Once, a letter addressed to “Prince Albert of San Francisco” was delivered to Archbishop Hannah, who forwarded it to Bender after scribbling: “Mickey, must be for you.”

His father was rabbi to Dublin’s Jewish community for 21 years and taught Catholic, Protestant and Jewish children at his Mount Street school, promoting non-sectarian harmony among “three great creeds”.

In 1882, 16 year-old Albert left for San Francisco and his uncle’s office. By 1902, he’d insured Levi Strauss jeans, 1915 World Fair, and Mayor “Sunny Jim” Rolph. By 1930 he’d become a philanthropist, but never lost his accent. California’s most active art buyer and donor bestowed his name on collections from the National Museum’s Bender Room (honouring his mother) and San Francisco’s Museum of Modern Art.

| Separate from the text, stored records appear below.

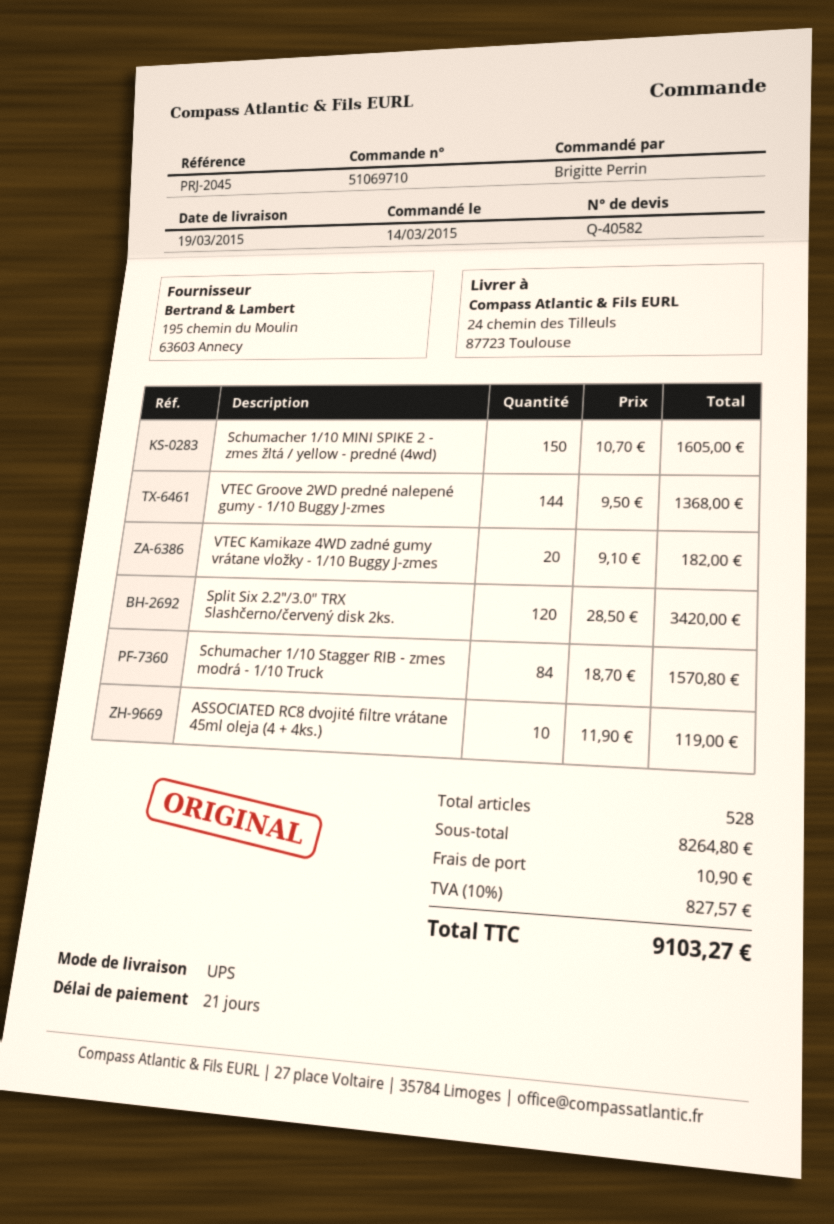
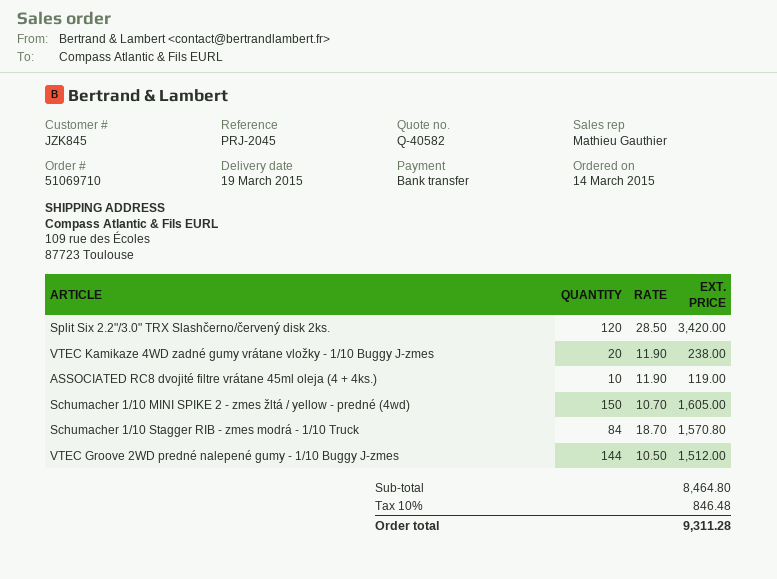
ship to: 24 chemin des Tilleuls, 87723 Toulouse -> 109 rue des Écoles, 87723 Toulouse
VTEC Groove 2WD predné nalepené gumy - 1/10 Buggy J-zmes: 144 x 9.50 = 1368.00 -> 144 x 10.50 = 1512.00
VTEC Kamikaze 4WD zadné gumy vrátane vložky - 1/10 Buggy J-zmes: 20 x 9.10 = 182.00 -> 20 x 11.90 = 238.00
subtotal: 8264.80 -> 8464.80
shipping: 10.90 -> none
tax: 10% = 827.57 -> 10% = 846.48
total: 9103.27 -> 9311.28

Journalist Gerry Mullins's Dublin Nazi No. 1: The Life of Adolf Mahr elevates the tale of Bender's Kildare Street bequest into a thriller, revealing that museum director Dr Mahr headed the Irish Nazis. Throughout their correspondence, Bender remained ignorant. Afterwards he learned of a cousin in the camps.

Last shout goes to a West Corkman! Longshoreman Peter O’Driscoll guides visitors around Coit Tower, where Rivera’s disciples painted an upstairs mural long closed for controversial Depression scenes.

More surprising: the tour chief is Davy Crockett, distant descendant of his namesake.